- **SUPPLIED INFORMATION**:
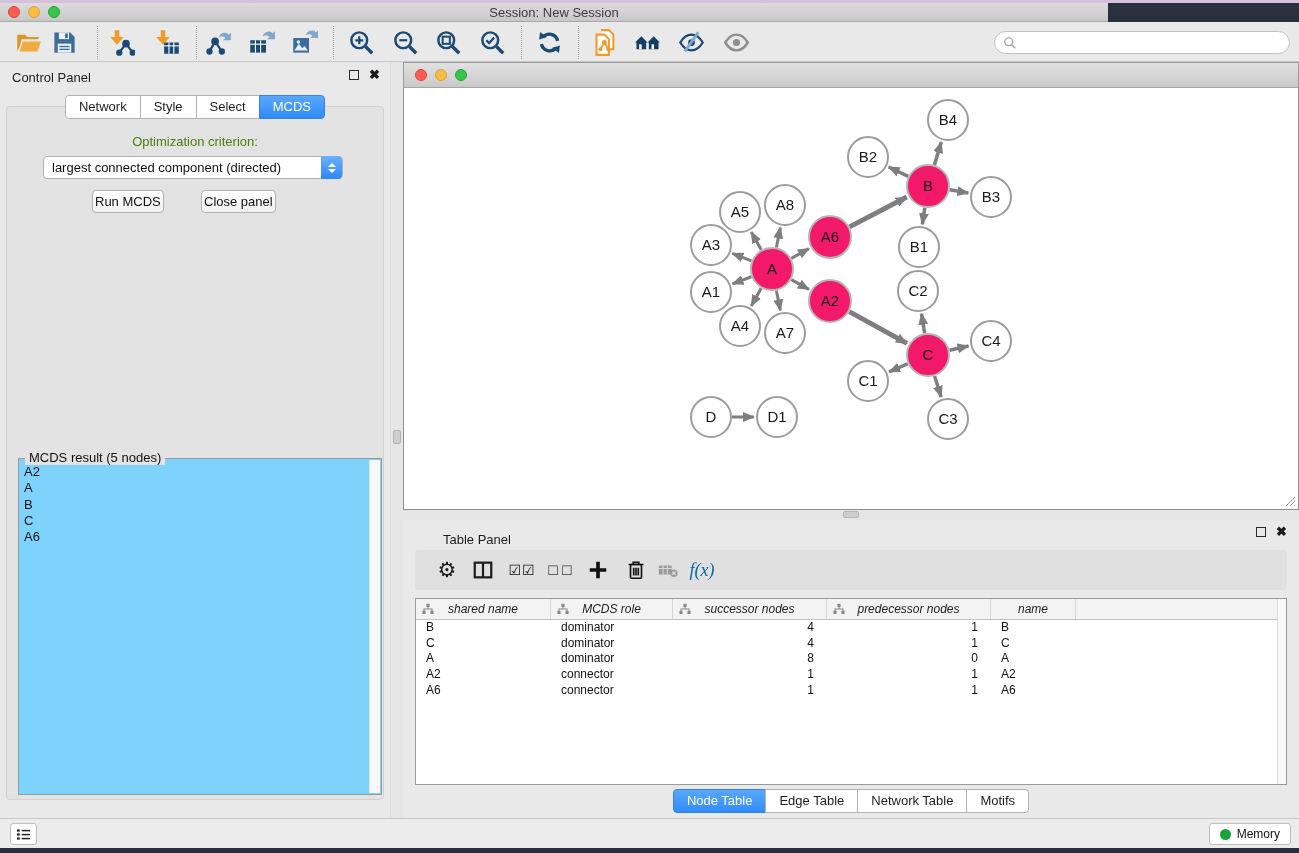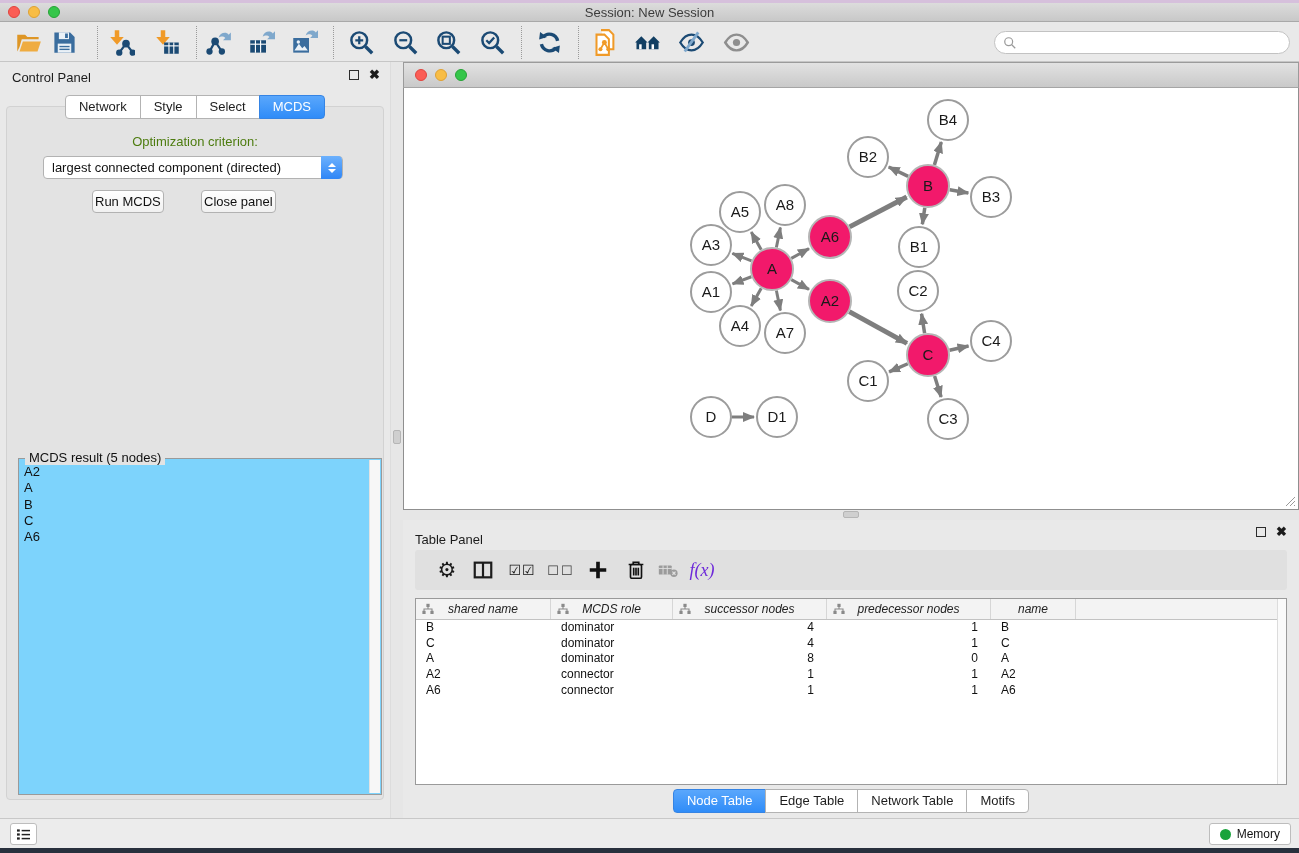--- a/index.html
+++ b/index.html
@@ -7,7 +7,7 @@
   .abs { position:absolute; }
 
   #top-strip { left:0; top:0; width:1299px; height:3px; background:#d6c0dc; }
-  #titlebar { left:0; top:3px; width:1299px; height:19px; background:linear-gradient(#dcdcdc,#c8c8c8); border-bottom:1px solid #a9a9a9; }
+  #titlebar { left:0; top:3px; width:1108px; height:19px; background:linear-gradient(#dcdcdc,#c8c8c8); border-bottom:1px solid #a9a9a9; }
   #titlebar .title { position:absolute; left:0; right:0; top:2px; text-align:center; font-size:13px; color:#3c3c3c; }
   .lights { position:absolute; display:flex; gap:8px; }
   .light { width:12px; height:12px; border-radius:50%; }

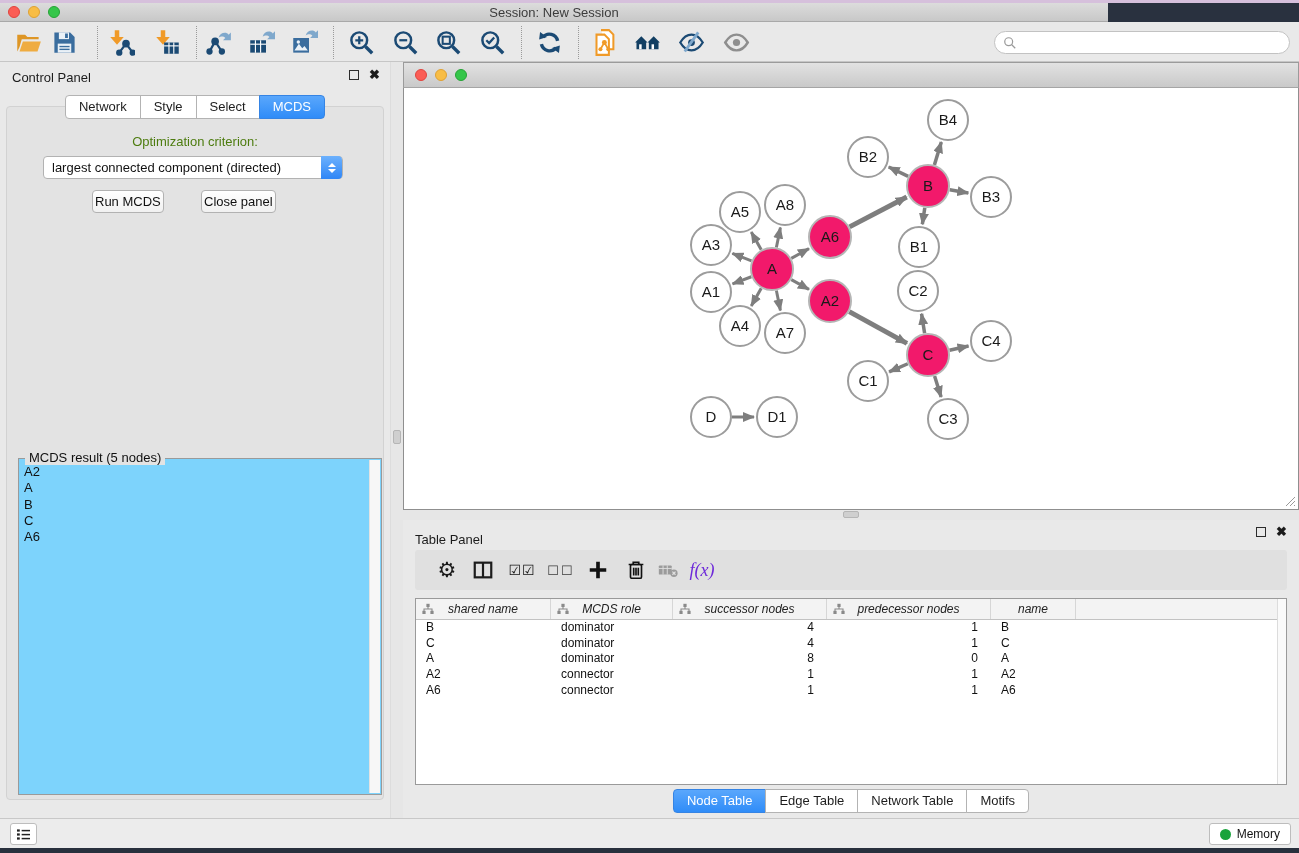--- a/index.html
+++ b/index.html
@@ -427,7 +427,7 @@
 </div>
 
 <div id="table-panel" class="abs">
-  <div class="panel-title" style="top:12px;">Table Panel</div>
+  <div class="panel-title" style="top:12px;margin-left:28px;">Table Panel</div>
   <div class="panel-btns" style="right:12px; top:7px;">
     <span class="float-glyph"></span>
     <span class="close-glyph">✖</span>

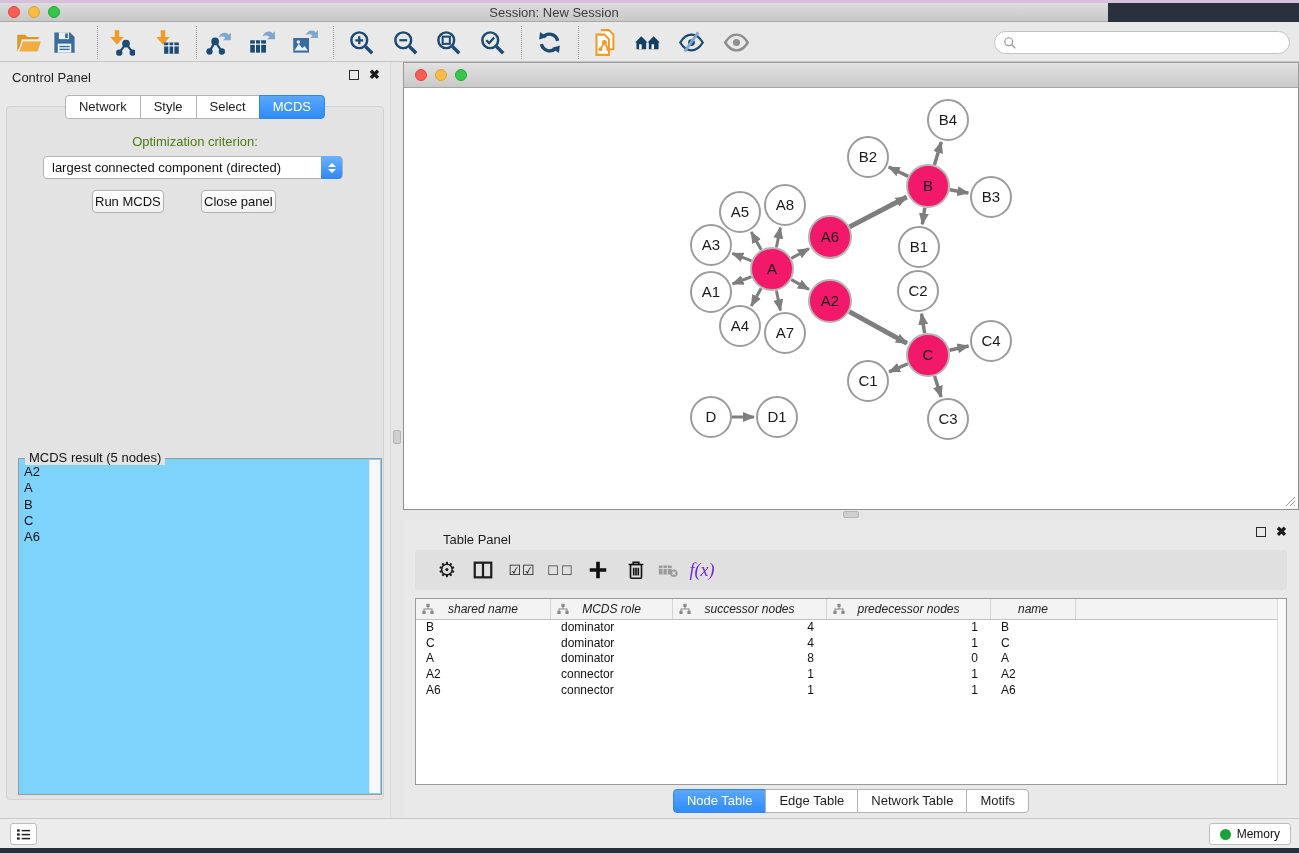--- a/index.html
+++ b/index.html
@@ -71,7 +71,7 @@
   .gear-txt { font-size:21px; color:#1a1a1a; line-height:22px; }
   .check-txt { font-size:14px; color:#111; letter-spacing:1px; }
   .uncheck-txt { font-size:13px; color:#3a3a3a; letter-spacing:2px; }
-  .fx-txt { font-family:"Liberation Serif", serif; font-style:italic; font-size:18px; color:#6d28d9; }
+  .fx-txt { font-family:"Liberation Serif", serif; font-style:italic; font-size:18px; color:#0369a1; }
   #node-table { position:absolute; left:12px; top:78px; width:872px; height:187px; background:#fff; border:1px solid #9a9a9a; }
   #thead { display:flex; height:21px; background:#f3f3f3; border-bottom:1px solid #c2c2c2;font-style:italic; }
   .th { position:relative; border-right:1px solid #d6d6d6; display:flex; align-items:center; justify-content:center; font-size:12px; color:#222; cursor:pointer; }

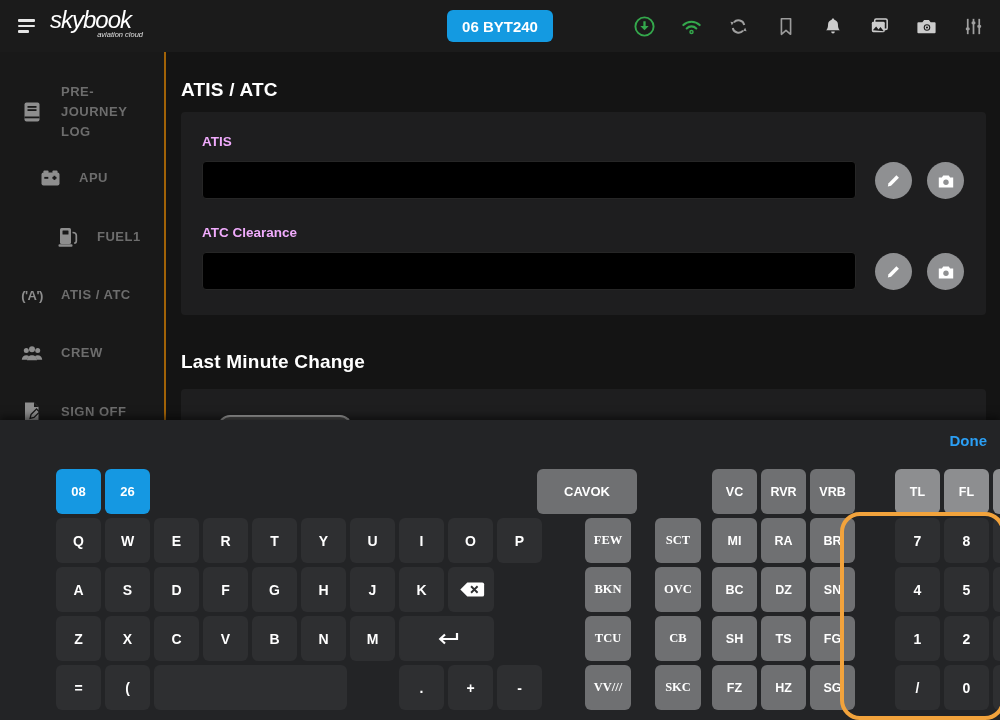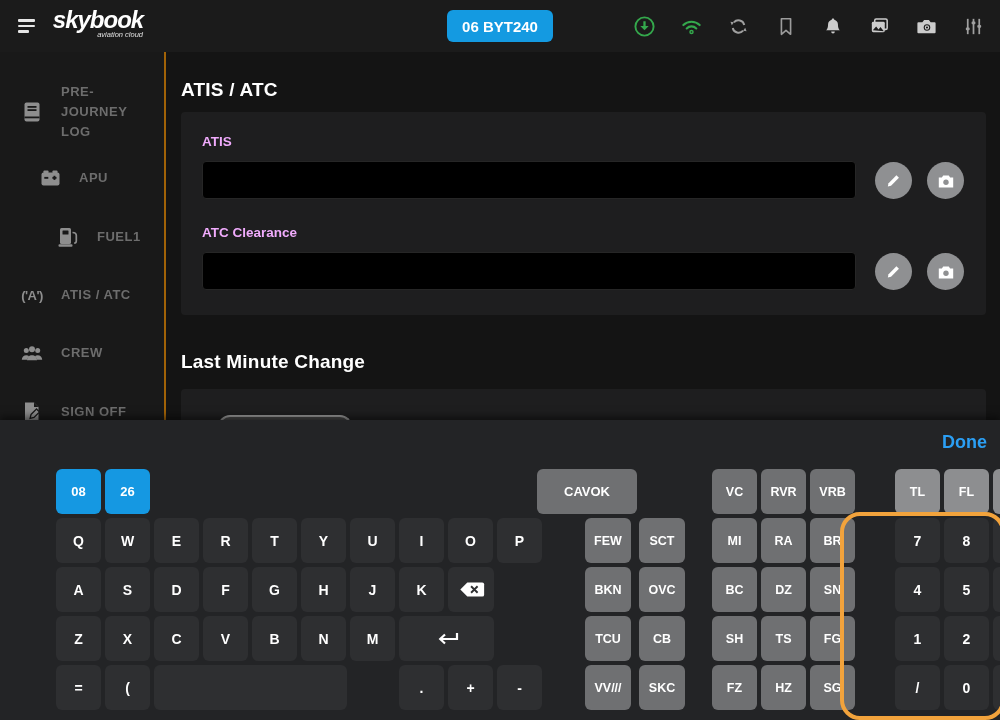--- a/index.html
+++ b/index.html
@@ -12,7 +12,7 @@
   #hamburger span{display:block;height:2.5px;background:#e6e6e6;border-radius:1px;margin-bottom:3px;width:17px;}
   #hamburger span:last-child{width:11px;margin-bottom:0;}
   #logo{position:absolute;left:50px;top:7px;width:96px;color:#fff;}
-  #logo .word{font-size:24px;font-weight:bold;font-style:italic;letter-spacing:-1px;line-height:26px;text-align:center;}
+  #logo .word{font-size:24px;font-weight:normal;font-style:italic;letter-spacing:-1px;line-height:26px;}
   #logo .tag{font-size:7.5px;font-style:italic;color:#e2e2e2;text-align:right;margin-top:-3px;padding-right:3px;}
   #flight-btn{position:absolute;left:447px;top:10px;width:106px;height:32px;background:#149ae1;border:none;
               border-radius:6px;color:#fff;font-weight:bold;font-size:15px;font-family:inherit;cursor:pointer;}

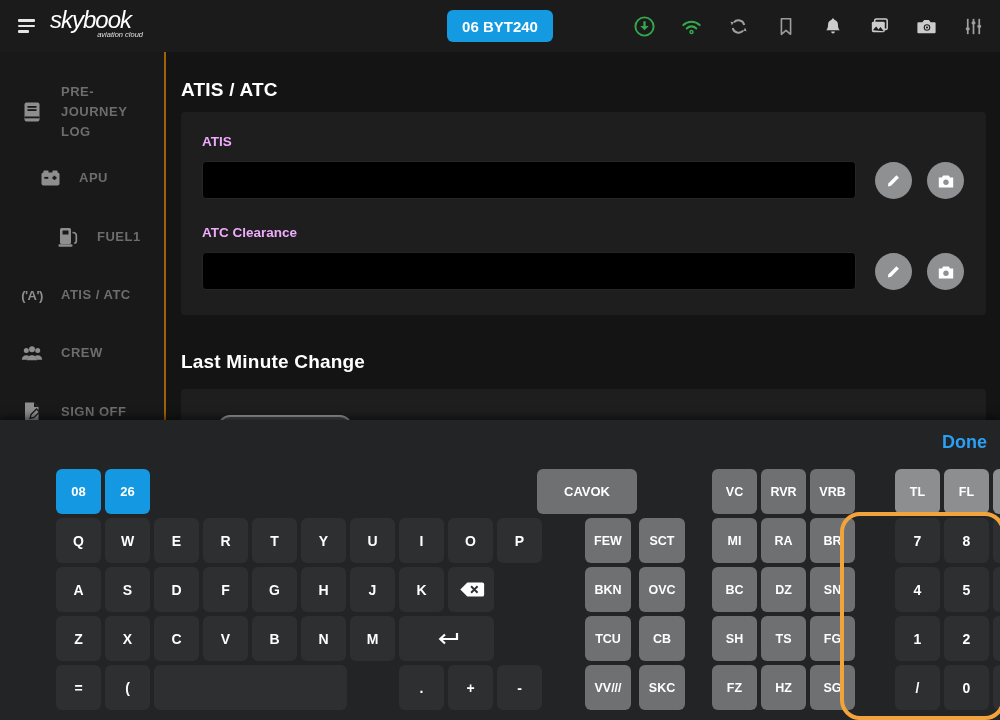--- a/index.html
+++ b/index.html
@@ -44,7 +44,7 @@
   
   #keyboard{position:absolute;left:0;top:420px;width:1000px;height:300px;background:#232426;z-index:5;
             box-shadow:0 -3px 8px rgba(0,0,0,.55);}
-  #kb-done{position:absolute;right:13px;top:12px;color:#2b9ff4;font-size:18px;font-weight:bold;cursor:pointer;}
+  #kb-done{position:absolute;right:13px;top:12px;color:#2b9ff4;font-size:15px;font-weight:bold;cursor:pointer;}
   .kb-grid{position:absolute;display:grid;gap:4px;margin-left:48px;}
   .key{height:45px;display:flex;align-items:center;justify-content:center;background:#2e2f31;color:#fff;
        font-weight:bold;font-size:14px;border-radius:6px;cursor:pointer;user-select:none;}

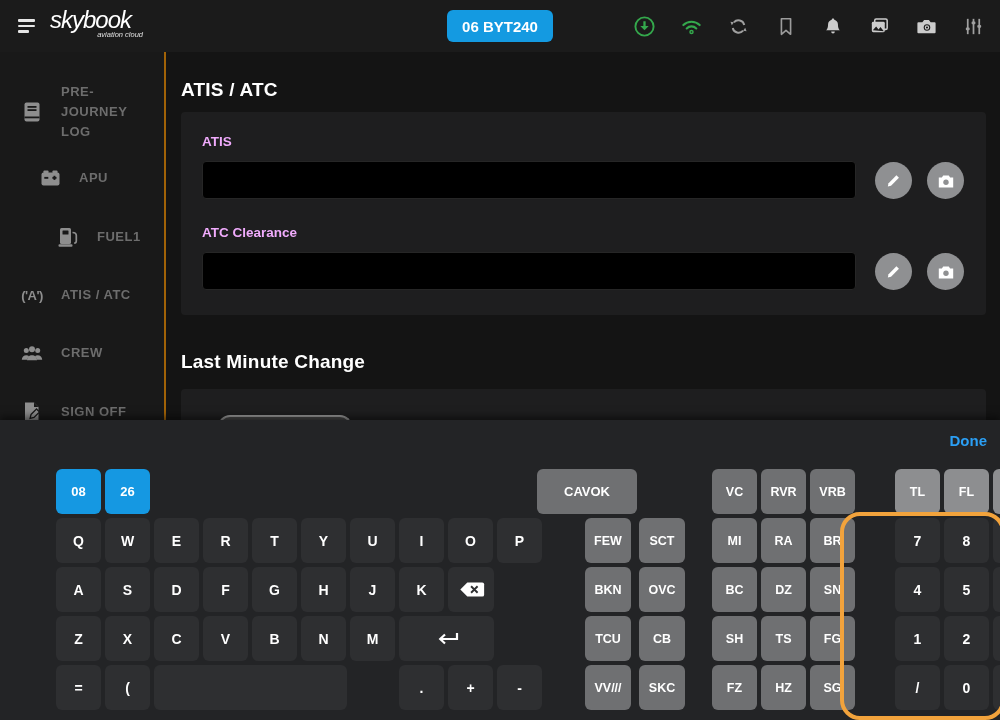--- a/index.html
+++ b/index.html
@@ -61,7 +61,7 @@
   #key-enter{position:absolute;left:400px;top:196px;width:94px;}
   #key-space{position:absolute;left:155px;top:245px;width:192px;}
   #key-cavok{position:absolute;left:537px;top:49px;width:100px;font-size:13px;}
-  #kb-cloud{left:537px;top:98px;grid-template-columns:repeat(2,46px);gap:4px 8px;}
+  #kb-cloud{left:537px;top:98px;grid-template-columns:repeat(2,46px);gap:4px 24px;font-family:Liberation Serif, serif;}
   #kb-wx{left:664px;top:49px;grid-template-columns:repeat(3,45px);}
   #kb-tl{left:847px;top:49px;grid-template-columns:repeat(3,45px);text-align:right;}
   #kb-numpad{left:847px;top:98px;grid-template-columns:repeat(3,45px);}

- **WHAT THIS TASK INVOLVES**:
When you transcribe the lines above, keep every word exact but leave the pictures behind.

- **EXPECTED OUTPUT**:
--- a/index.html
+++ b/index.html
@@ -7,7 +7,7 @@
   .abs { position:absolute; }
 
   #top-strip { left:0; top:0; width:1299px; height:3px; background:#d6c0dc; }
-  #titlebar { left:0; top:3px; width:1299px; height:19px; background:linear-gradient(#dcdcdc,#c8c8c8); border-bottom:1px solid #a9a9a9; }
+  #titlebar { left:0; top:3px; width:1108px; height:19px; background:linear-gradient(#dcdcdc,#c8c8c8); border-bottom:1px solid #a9a9a9; }
   #titlebar .title { position:absolute; left:0; right:0; top:2px; text-align:center; font-size:13px; color:#3c3c3c; }
   .lights { position:absolute; display:flex; gap:8px; }
   .light { width:12px; height:12px; border-radius:50%; }

--- a/index.html
+++ b/index.html
@@ -427,7 +427,7 @@
 </div>
 
 <div id="table-panel" class="abs">
-  <div class="panel-title" style="top:12px;">Table Panel</div>
+  <div class="panel-title" style="top:12px;margin-left:28px;">Table Panel</div>
   <div class="panel-btns" style="right:12px; top:7px;">
     <span class="float-glyph"></span>
     <span class="close-glyph">✖</span>

--- a/index.html
+++ b/index.html
@@ -71,7 +71,7 @@
   .gear-txt { font-size:21px; color:#1a1a1a; line-height:22px; }
   .check-txt { font-size:14px; color:#111; letter-spacing:1px; }
   .uncheck-txt { font-size:13px; color:#3a3a3a; letter-spacing:2px; }
-  .fx-txt { font-family:"Liberation Serif", serif; font-style:italic; font-size:18px; color:#6d28d9; }
+  .fx-txt { font-family:"Liberation Serif", serif; font-style:italic; font-size:18px; color:#0369a1; }
   #node-table { position:absolute; left:12px; top:78px; width:872px; height:187px; background:#fff; border:1px solid #9a9a9a; }
   #thead { display:flex; height:21px; background:#f3f3f3; border-bottom:1px solid #c2c2c2;font-style:italic; }
   .th { position:relative; border-right:1px solid #d6d6d6; display:flex; align-items:center; justify-content:center; font-size:12px; color:#222; cursor:pointer; }

--- a/index.html
+++ b/index.html
@@ -12,7 +12,7 @@
   #hamburger span{display:block;height:2.5px;background:#e6e6e6;border-radius:1px;margin-bottom:3px;width:17px;}
   #hamburger span:last-child{width:11px;margin-bottom:0;}
   #logo{position:absolute;left:50px;top:7px;width:96px;color:#fff;}
-  #logo .word{font-size:24px;font-weight:bold;font-style:italic;letter-spacing:-1px;line-height:26px;text-align:center;}
+  #logo .word{font-size:24px;font-weight:normal;font-style:italic;letter-spacing:-1px;line-height:26px;}
   #logo .tag{font-size:7.5px;font-style:italic;color:#e2e2e2;text-align:right;margin-top:-3px;padding-right:3px;}
   #flight-btn{position:absolute;left:447px;top:10px;width:106px;height:32px;background:#149ae1;border:none;
               border-radius:6px;color:#fff;font-weight:bold;font-size:15px;font-family:inherit;cursor:pointer;}

--- a/index.html
+++ b/index.html
@@ -44,7 +44,7 @@
   
   #keyboard{position:absolute;left:0;top:420px;width:1000px;height:300px;background:#232426;z-index:5;
             box-shadow:0 -3px 8px rgba(0,0,0,.55);}
-  #kb-done{position:absolute;right:13px;top:12px;color:#2b9ff4;font-size:18px;font-weight:bold;cursor:pointer;}
+  #kb-done{position:absolute;right:13px;top:12px;color:#2b9ff4;font-size:15px;font-weight:bold;cursor:pointer;}
   .kb-grid{position:absolute;display:grid;gap:4px;margin-left:48px;}
   .key{height:45px;display:flex;align-items:center;justify-content:center;background:#2e2f31;color:#fff;
        font-weight:bold;font-size:14px;border-radius:6px;cursor:pointer;user-select:none;}

--- a/index.html
+++ b/index.html
@@ -61,7 +61,7 @@
   #key-enter{position:absolute;left:400px;top:196px;width:94px;}
   #key-space{position:absolute;left:155px;top:245px;width:192px;}
   #key-cavok{position:absolute;left:537px;top:49px;width:100px;font-size:13px;}
-  #kb-cloud{left:537px;top:98px;grid-template-columns:repeat(2,46px);gap:4px 8px;}
+  #kb-cloud{left:537px;top:98px;grid-template-columns:repeat(2,46px);gap:4px 24px;font-family:Liberation Serif, serif;}
   #kb-wx{left:664px;top:49px;grid-template-columns:repeat(3,45px);}
   #kb-tl{left:847px;top:49px;grid-template-columns:repeat(3,45px);text-align:right;}
   #kb-numpad{left:847px;top:98px;grid-template-columns:repeat(3,45px);}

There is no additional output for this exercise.